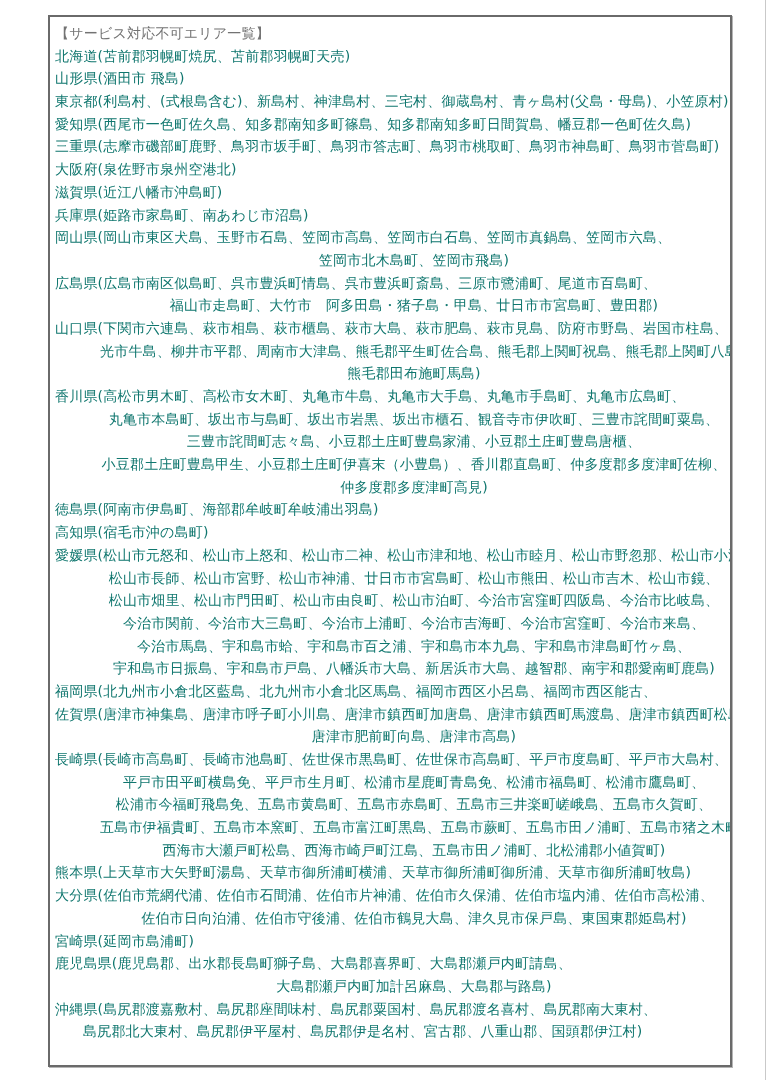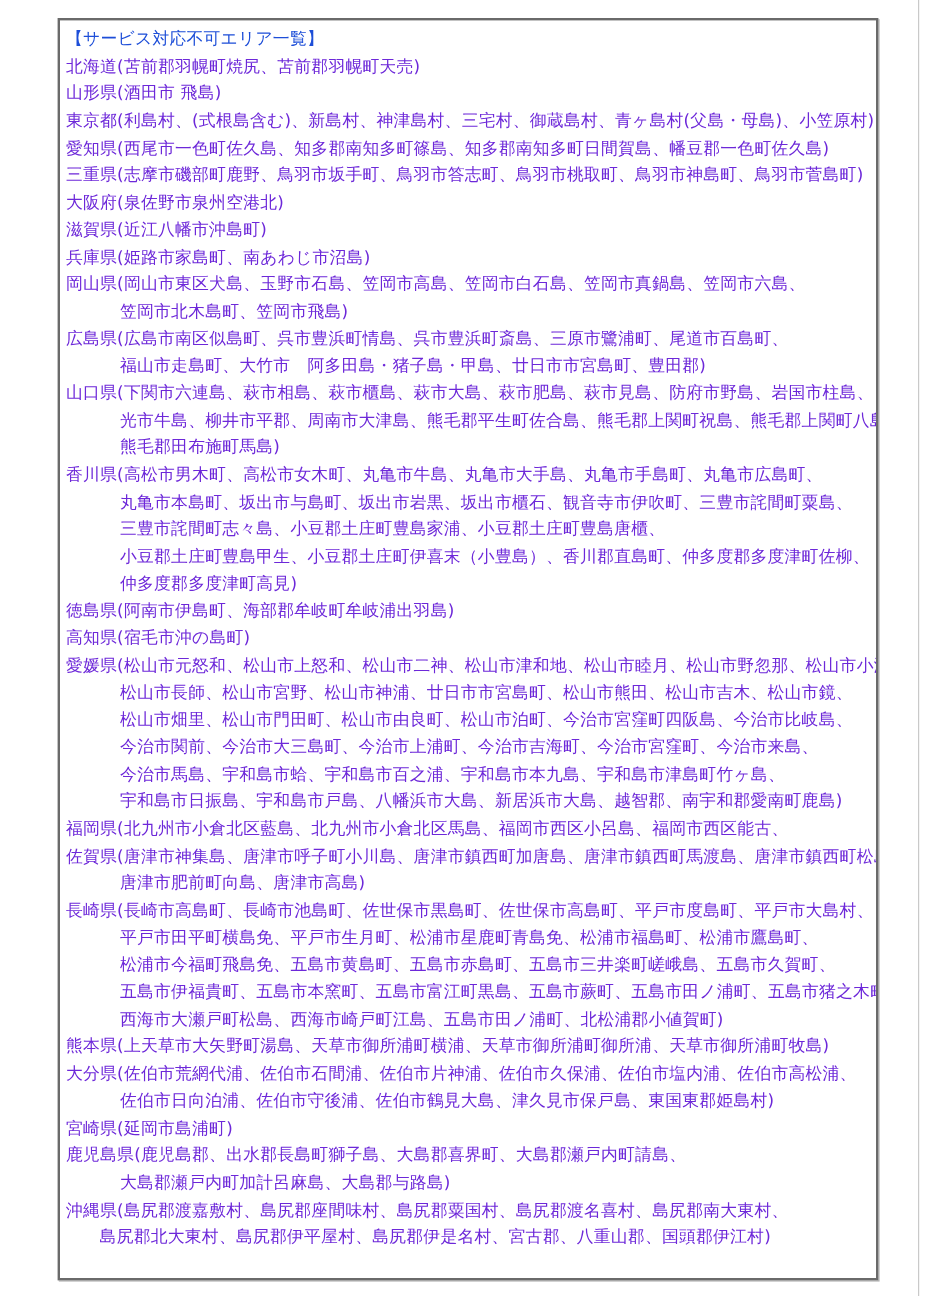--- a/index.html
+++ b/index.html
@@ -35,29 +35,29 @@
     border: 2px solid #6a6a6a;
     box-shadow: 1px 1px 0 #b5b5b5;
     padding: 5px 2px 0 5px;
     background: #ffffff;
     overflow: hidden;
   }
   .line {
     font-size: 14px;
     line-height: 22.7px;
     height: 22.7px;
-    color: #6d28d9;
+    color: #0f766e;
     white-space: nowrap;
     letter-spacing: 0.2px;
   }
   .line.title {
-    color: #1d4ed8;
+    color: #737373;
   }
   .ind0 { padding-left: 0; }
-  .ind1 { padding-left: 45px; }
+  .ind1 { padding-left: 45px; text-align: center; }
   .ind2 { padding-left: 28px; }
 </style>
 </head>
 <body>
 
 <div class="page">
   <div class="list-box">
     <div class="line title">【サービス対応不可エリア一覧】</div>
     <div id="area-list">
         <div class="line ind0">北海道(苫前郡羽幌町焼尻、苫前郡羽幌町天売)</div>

...

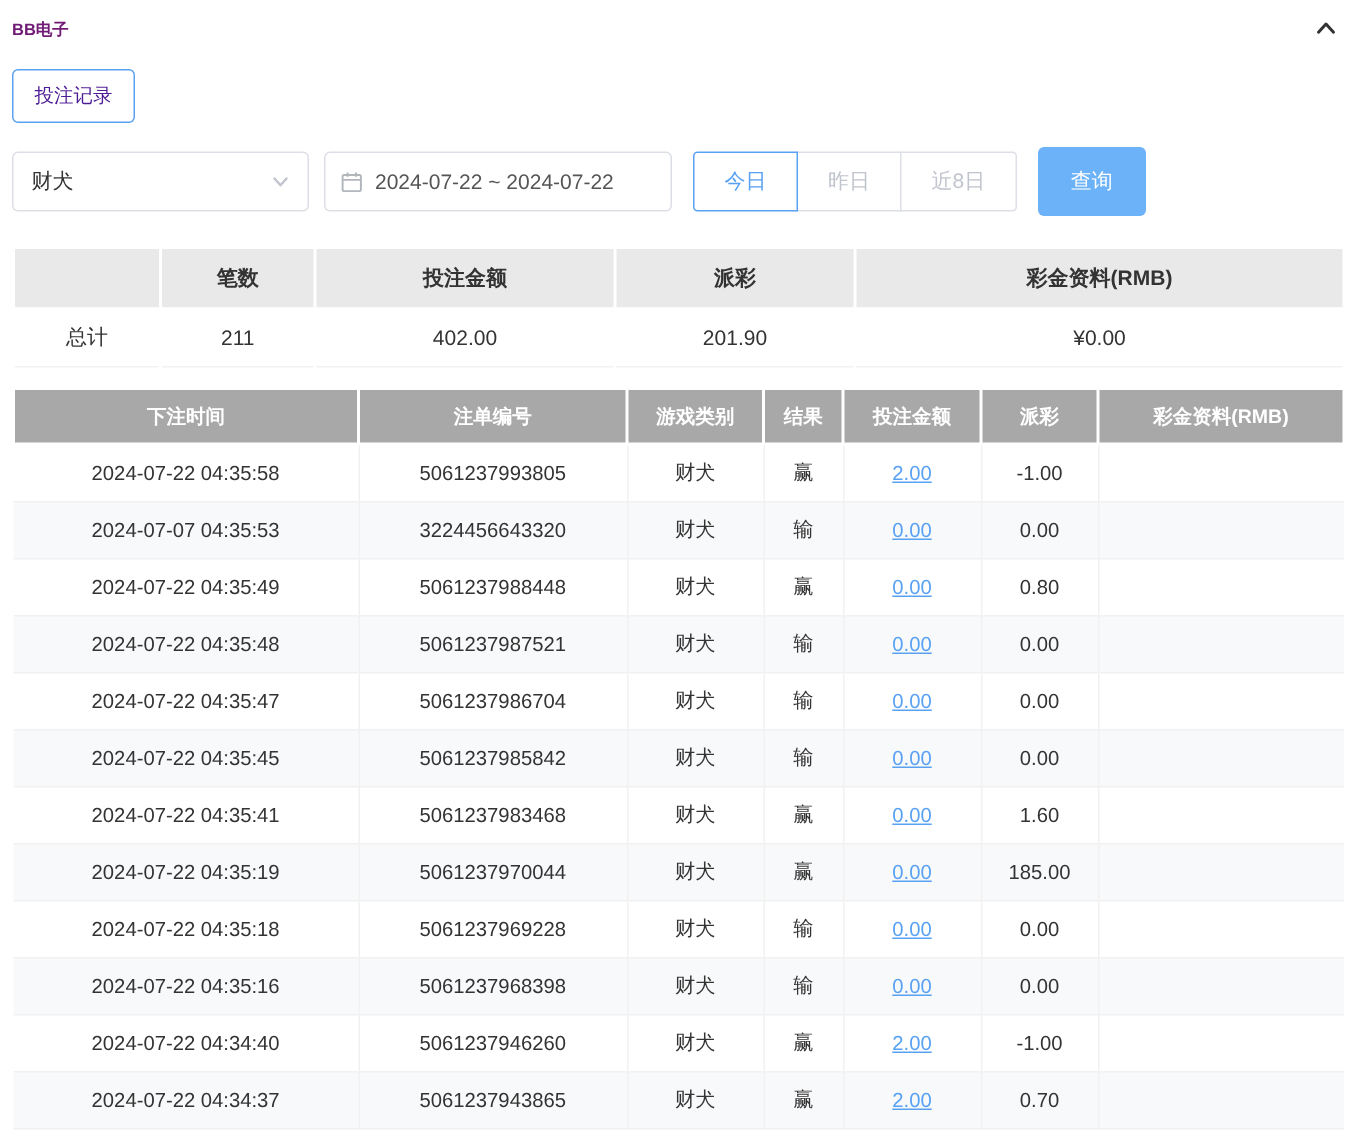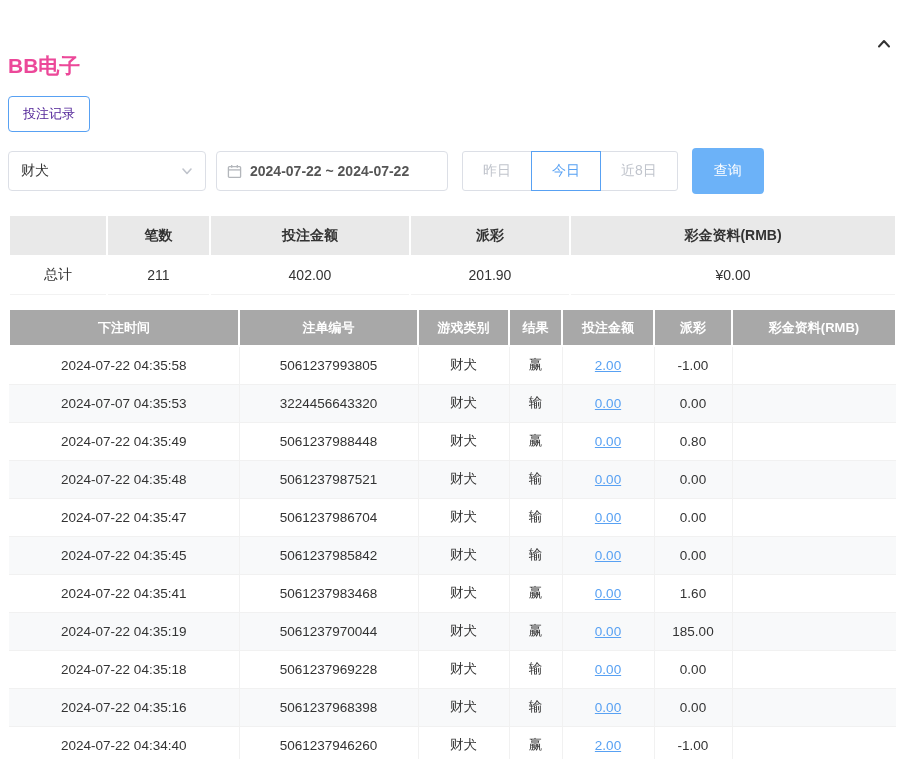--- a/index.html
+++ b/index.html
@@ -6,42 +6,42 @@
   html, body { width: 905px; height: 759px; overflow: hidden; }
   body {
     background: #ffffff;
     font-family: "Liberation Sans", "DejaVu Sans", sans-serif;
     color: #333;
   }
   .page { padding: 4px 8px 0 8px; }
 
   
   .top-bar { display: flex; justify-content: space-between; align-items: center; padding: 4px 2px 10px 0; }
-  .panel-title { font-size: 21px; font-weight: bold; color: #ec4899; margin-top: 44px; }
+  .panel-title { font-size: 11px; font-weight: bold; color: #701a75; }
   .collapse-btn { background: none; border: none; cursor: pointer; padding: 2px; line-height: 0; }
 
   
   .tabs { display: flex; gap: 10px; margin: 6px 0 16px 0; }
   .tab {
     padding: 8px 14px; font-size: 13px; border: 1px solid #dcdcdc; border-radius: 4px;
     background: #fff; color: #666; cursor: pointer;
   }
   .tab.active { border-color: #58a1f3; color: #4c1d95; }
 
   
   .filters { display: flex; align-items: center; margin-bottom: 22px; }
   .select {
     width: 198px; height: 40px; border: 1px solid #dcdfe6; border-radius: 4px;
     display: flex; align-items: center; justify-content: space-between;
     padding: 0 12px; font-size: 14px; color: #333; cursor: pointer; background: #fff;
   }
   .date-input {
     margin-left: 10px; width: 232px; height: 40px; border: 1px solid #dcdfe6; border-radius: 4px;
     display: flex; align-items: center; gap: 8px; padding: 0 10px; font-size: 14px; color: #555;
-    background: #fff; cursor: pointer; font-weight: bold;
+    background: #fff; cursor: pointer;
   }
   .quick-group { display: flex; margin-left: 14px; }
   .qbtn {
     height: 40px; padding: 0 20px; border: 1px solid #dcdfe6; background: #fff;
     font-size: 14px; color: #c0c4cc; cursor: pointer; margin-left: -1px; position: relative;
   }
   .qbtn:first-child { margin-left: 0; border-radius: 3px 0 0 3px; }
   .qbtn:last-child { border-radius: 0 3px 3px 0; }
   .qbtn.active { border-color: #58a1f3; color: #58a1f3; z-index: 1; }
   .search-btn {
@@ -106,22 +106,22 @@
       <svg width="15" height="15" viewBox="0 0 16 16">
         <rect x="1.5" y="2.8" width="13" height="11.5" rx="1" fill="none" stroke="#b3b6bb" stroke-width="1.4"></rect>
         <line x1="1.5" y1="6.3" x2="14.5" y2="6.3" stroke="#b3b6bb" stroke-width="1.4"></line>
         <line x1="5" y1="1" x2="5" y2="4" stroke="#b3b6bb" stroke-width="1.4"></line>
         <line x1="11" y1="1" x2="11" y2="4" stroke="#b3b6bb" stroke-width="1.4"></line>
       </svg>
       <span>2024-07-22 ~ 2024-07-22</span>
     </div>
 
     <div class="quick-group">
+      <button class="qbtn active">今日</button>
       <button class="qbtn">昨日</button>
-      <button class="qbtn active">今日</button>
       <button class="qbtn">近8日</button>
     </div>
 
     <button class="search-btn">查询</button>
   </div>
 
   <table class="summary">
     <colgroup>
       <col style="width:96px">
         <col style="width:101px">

### Problem requirements
In the entries above, find the line holding "flex; margin-left: 14px;" and the line holding "border-radius: 0 3px", then retype exactly those two lines and every line between them, and nothing else.

### Solution to the exercise
   .quick-group { display: flex; margin-left: 14px; }
   .qbtn {
     height: 40px; padding: 0 20px; border: 1px solid #dcdfe6; background: #fff;
     font-size: 14px; color: #c0c4cc; cursor: pointer; margin-left: -1px; position: relative;
   }
   .qbtn:first-child { margin-left: 0; border-radius: 3px 0 0 3px; }
   .qbtn:last-child { border-radius: 0 3px 3px 0; }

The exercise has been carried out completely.